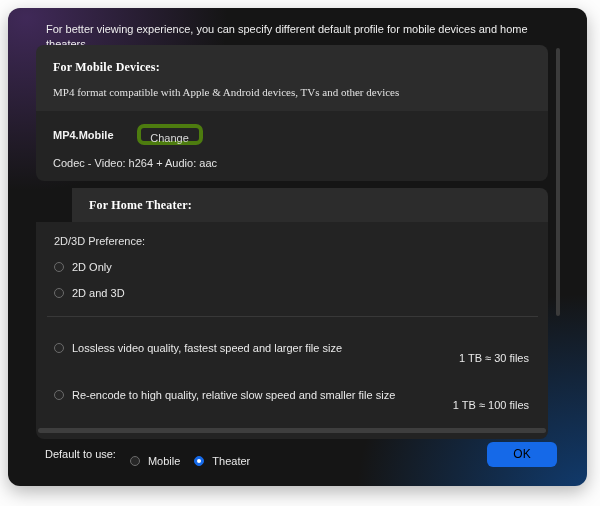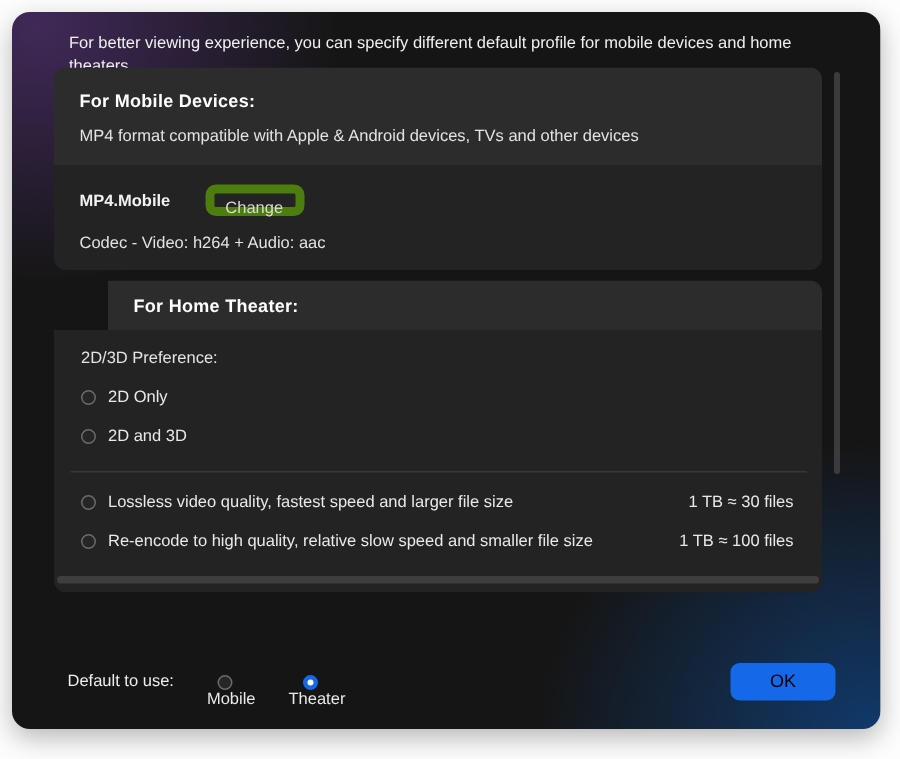--- a/index.html
+++ b/index.html
@@ -38,6 +38,7 @@
   .card-header {
     background: #2c2c2c;
     padding: 15px 17px 13px 17px;
+    font-family: Liberation Serif, serif;
   }
   .card-header.slim { padding: 10px 17px 9px 17px; margin-left: 36px; }
   .card-title {

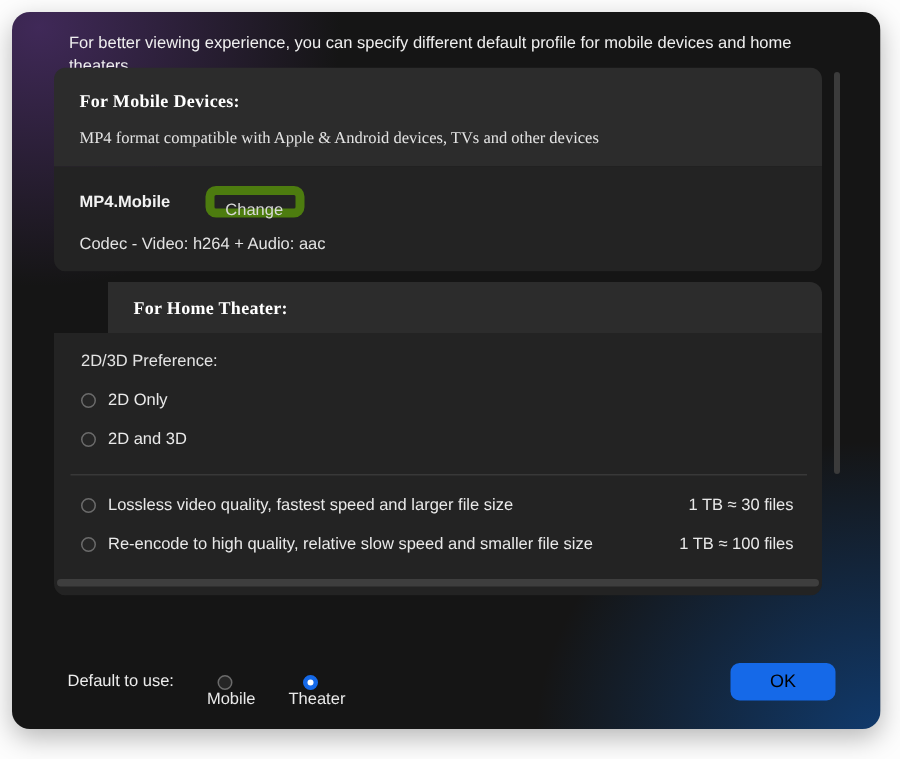--- a/index.html
+++ b/index.html
@@ -60,7 +60,7 @@
     margin-left: 23px;
     width: 66px; height: 21px;
     background: transparent;
-    border: 6px solid #4d7c0f;
+    border: 4px solid #4d7c0f;
     border-radius: 7px;
     color: #d9d9d9;
     font-size: 11px;

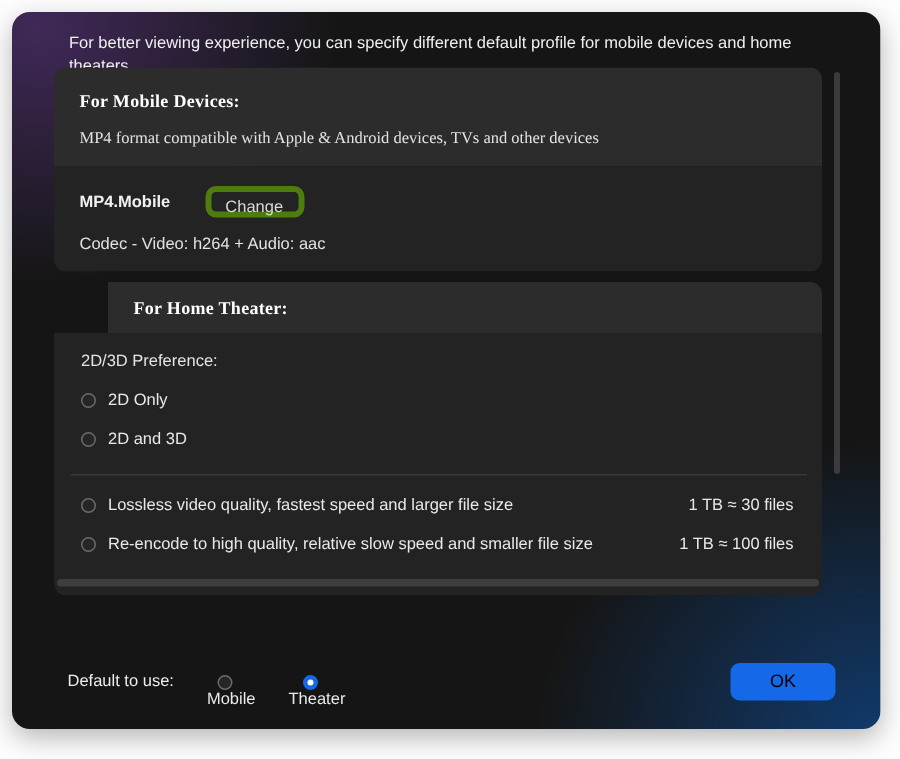--- a/index.html
+++ b/index.html
@@ -98,7 +98,7 @@
     background: #ffffff;
   }
   .radio-label { margin-left: 8px; font-size: 11px; color: #e9e9e9; }
-  .radio-estimate { margin-left: auto; font-size: 11px; color: #e9e9e9; padding-right: 2px; }
+  .radio-estimate { margin-left: auto; font-size: 11px; color: #e9e9e9; padding-right: 2px; margin-top: 21px; }
   .divider {
     height: 1px; background: #383838;
     margin: 17px -7px 14px -7px;

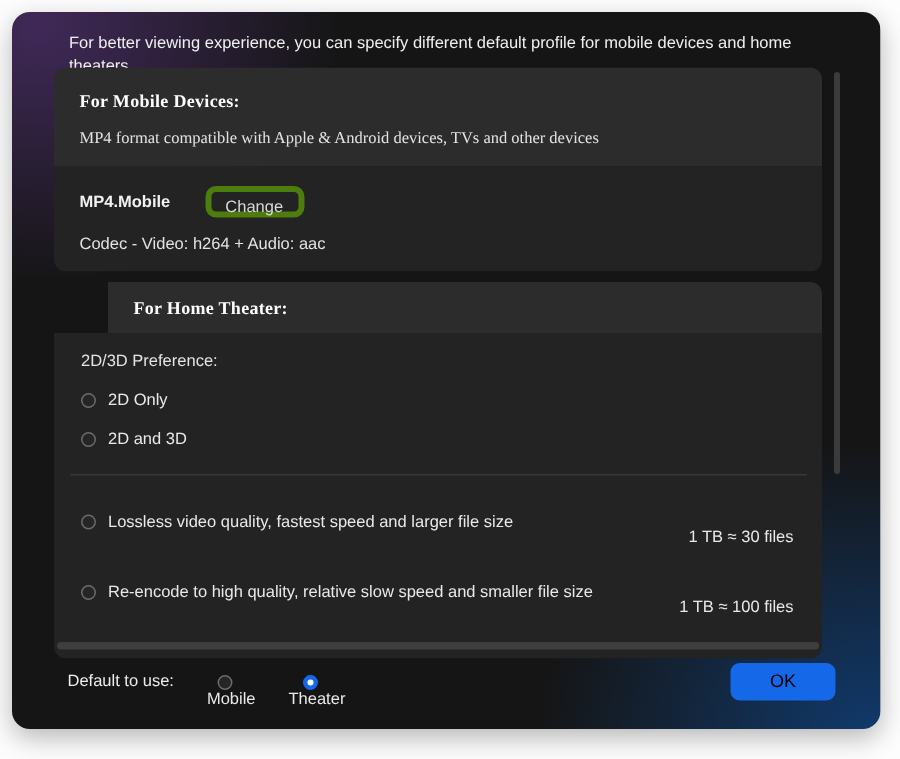--- a/index.html
+++ b/index.html
@@ -124,7 +124,7 @@
     display: flex; align-items: center;
   }
   .footer-label { font-size: 11px; color: #ededed; }
-  .footer .radio-row { margin-top: 13px; margin-left: 14px; flex-direction: column; }
+  .footer .radio-row { margin-top: 13px; margin-left: 14px; }
   .ok-btn {
     margin-left: auto;
     width: 70px; height: 25px;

How to complete this task:
Pictures aside, restate all of the entries exactly.

Solution to this task:
--- a/index.html
+++ b/index.html
@@ -38,6 +38,7 @@
   .card-header {
     background: #2c2c2c;
     padding: 15px 17px 13px 17px;
+    font-family: Liberation Serif, serif;
   }
   .card-header.slim { padding: 10px 17px 9px 17px; margin-left: 36px; }
   .card-title {

--- a/index.html
+++ b/index.html
@@ -60,7 +60,7 @@
     margin-left: 23px;
     width: 66px; height: 21px;
     background: transparent;
-    border: 6px solid #4d7c0f;
+    border: 4px solid #4d7c0f;
     border-radius: 7px;
     color: #d9d9d9;
     font-size: 11px;

--- a/index.html
+++ b/index.html
@@ -98,7 +98,7 @@
     background: #ffffff;
   }
   .radio-label { margin-left: 8px; font-size: 11px; color: #e9e9e9; }
-  .radio-estimate { margin-left: auto; font-size: 11px; color: #e9e9e9; padding-right: 2px; }
+  .radio-estimate { margin-left: auto; font-size: 11px; color: #e9e9e9; padding-right: 2px; margin-top: 21px; }
   .divider {
     height: 1px; background: #383838;
     margin: 17px -7px 14px -7px;

--- a/index.html
+++ b/index.html
@@ -124,7 +124,7 @@
     display: flex; align-items: center;
   }
   .footer-label { font-size: 11px; color: #ededed; }
-  .footer .radio-row { margin-top: 13px; margin-left: 14px; flex-direction: column; }
+  .footer .radio-row { margin-top: 13px; margin-left: 14px; }
   .ok-btn {
     margin-left: auto;
     width: 70px; height: 25px;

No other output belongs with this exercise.